== Segment start ==

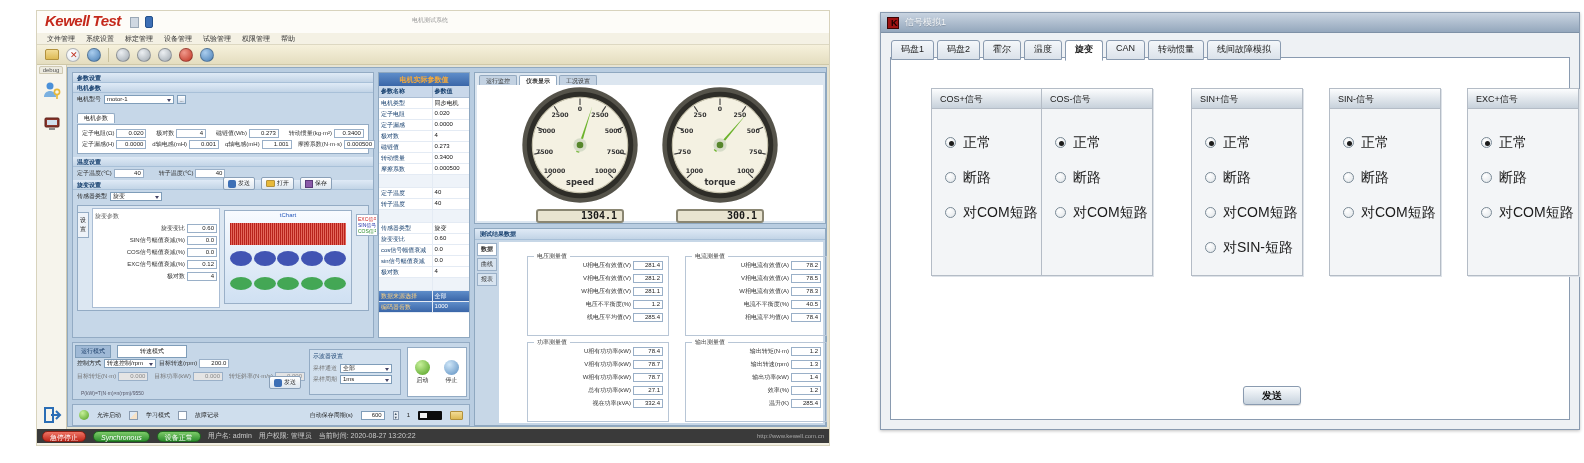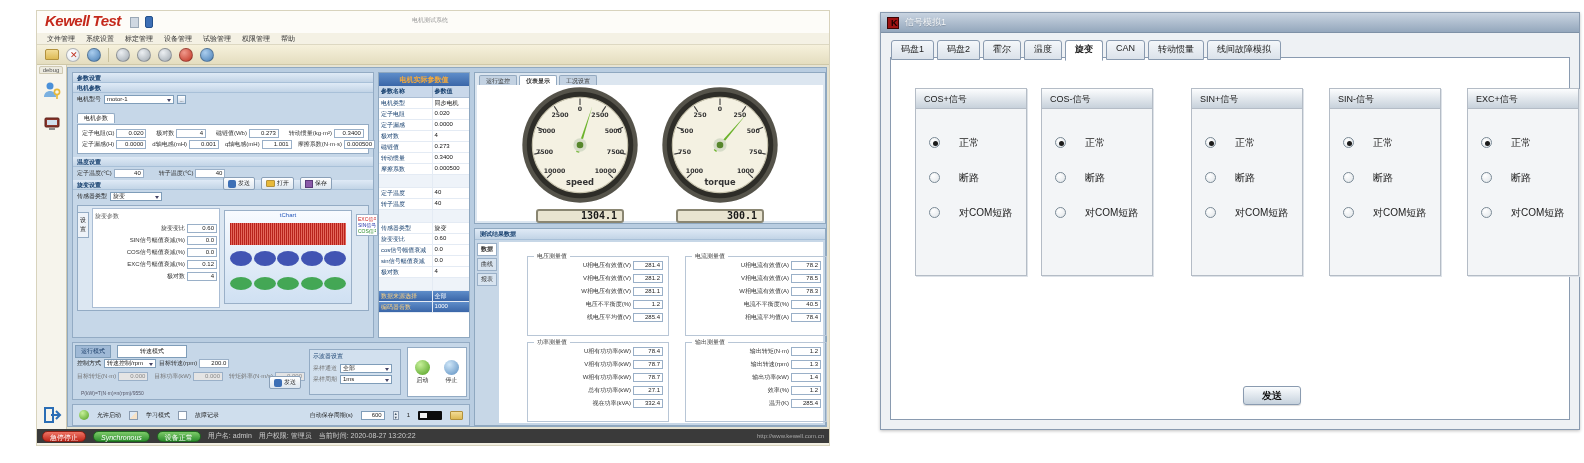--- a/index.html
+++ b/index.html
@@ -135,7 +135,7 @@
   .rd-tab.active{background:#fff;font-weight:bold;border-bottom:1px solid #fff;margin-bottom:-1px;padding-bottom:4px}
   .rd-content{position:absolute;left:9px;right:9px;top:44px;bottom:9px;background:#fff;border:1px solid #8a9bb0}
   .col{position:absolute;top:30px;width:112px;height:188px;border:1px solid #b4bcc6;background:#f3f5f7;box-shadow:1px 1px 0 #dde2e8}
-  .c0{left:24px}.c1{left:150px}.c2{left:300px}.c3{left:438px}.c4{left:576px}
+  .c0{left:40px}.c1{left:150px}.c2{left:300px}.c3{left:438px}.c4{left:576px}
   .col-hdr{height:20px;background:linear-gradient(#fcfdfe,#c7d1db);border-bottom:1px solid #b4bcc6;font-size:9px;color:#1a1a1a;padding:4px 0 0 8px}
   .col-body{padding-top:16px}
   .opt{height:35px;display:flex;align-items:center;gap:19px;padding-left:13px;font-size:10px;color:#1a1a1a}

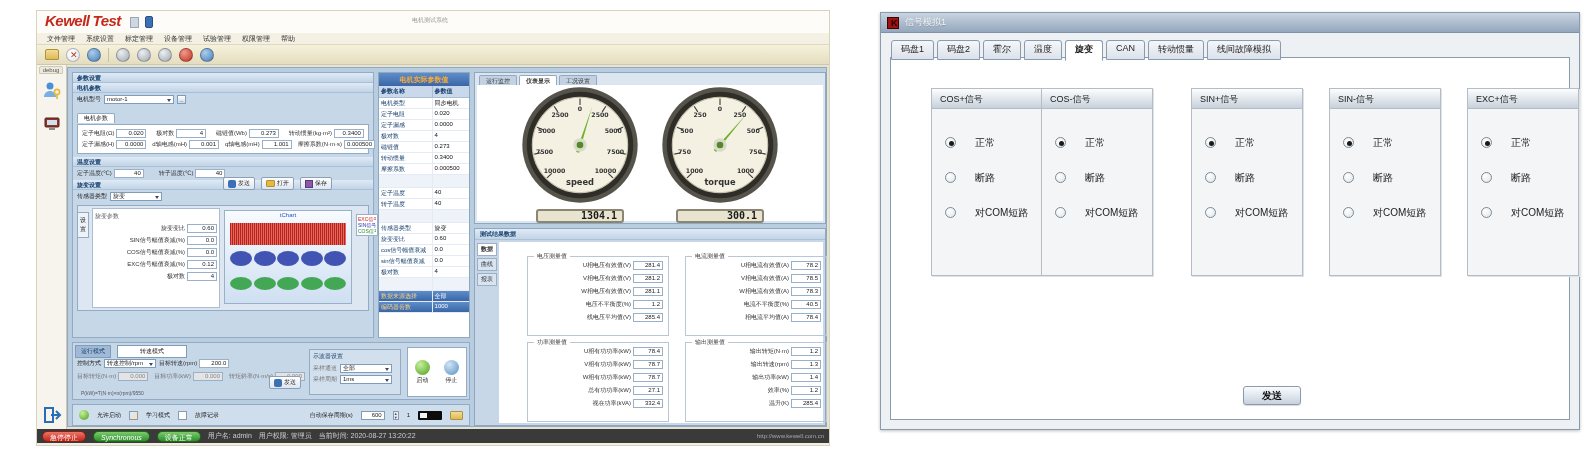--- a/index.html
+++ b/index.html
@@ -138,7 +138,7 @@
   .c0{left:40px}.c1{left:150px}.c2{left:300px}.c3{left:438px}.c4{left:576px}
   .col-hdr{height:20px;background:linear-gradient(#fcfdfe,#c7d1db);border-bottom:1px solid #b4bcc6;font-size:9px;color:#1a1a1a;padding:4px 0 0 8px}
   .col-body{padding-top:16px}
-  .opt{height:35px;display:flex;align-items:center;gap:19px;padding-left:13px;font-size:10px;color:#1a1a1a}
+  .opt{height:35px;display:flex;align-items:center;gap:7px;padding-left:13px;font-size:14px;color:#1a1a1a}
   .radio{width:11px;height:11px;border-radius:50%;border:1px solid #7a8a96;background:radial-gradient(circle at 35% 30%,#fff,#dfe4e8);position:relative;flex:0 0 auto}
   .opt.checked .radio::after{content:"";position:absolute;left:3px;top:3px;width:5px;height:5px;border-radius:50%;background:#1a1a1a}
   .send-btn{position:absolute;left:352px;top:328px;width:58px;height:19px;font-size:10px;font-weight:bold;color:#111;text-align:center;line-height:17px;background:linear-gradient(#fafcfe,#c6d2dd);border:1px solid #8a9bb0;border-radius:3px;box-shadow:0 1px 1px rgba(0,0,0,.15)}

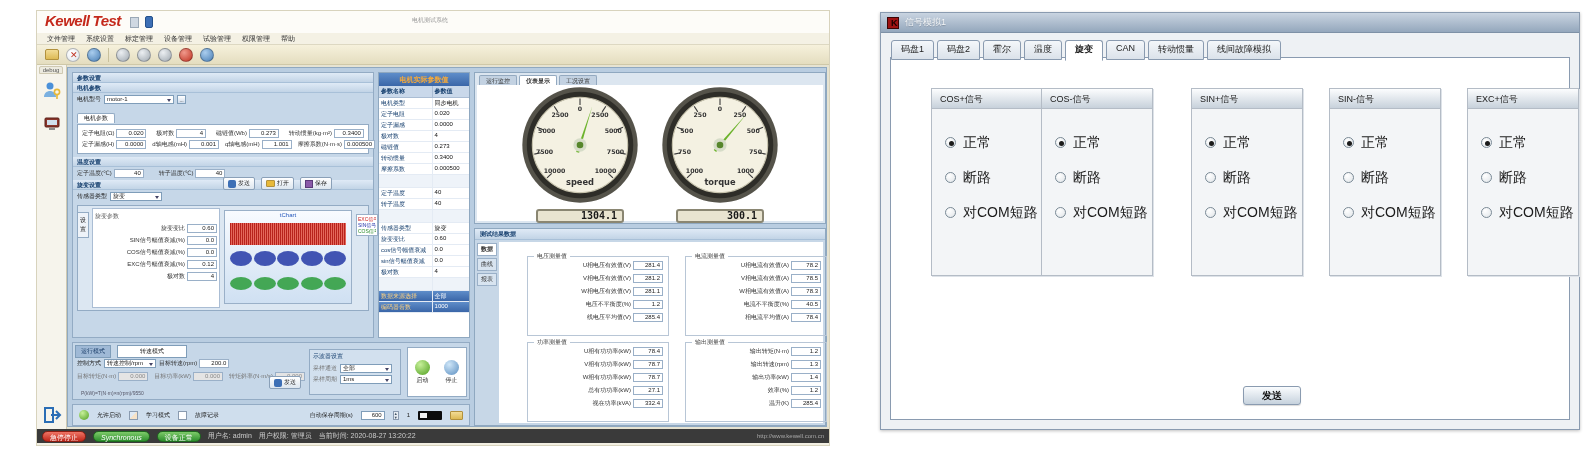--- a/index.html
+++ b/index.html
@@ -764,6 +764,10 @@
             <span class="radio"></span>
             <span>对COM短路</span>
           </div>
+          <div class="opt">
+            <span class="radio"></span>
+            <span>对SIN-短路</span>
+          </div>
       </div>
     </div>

== Segment end ==

EXERCISE – Can you restate all the records above word for word while dropping the pictures?

EXPECTED ANSWER –
--- a/index.html
+++ b/index.html
@@ -135,7 +135,7 @@
   .rd-tab.active{background:#fff;font-weight:bold;border-bottom:1px solid #fff;margin-bottom:-1px;padding-bottom:4px}
   .rd-content{position:absolute;left:9px;right:9px;top:44px;bottom:9px;background:#fff;border:1px solid #8a9bb0}
   .col{position:absolute;top:30px;width:112px;height:188px;border:1px solid #b4bcc6;background:#f3f5f7;box-shadow:1px 1px 0 #dde2e8}
-  .c0{left:24px}.c1{left:150px}.c2{left:300px}.c3{left:438px}.c4{left:576px}
+  .c0{left:40px}.c1{left:150px}.c2{left:300px}.c3{left:438px}.c4{left:576px}
   .col-hdr{height:20px;background:linear-gradient(#fcfdfe,#c7d1db);border-bottom:1px solid #b4bcc6;font-size:9px;color:#1a1a1a;padding:4px 0 0 8px}
   .col-body{padding-top:16px}
   .opt{height:35px;display:flex;align-items:center;gap:19px;padding-left:13px;font-size:10px;color:#1a1a1a}

--- a/index.html
+++ b/index.html
@@ -138,7 +138,7 @@
   .c0{left:40px}.c1{left:150px}.c2{left:300px}.c3{left:438px}.c4{left:576px}
   .col-hdr{height:20px;background:linear-gradient(#fcfdfe,#c7d1db);border-bottom:1px solid #b4bcc6;font-size:9px;color:#1a1a1a;padding:4px 0 0 8px}
   .col-body{padding-top:16px}
-  .opt{height:35px;display:flex;align-items:center;gap:19px;padding-left:13px;font-size:10px;color:#1a1a1a}
+  .opt{height:35px;display:flex;align-items:center;gap:7px;padding-left:13px;font-size:14px;color:#1a1a1a}
   .radio{width:11px;height:11px;border-radius:50%;border:1px solid #7a8a96;background:radial-gradient(circle at 35% 30%,#fff,#dfe4e8);position:relative;flex:0 0 auto}
   .opt.checked .radio::after{content:"";position:absolute;left:3px;top:3px;width:5px;height:5px;border-radius:50%;background:#1a1a1a}
   .send-btn{position:absolute;left:352px;top:328px;width:58px;height:19px;font-size:10px;font-weight:bold;color:#111;text-align:center;line-height:17px;background:linear-gradient(#fafcfe,#c6d2dd);border:1px solid #8a9bb0;border-radius:3px;box-shadow:0 1px 1px rgba(0,0,0,.15)}

--- a/index.html
+++ b/index.html
@@ -764,6 +764,10 @@
             <span class="radio"></span>
             <span>对COM短路</span>
           </div>
+          <div class="opt">
+            <span class="radio"></span>
+            <span>对SIN-短路</span>
+          </div>
       </div>
     </div>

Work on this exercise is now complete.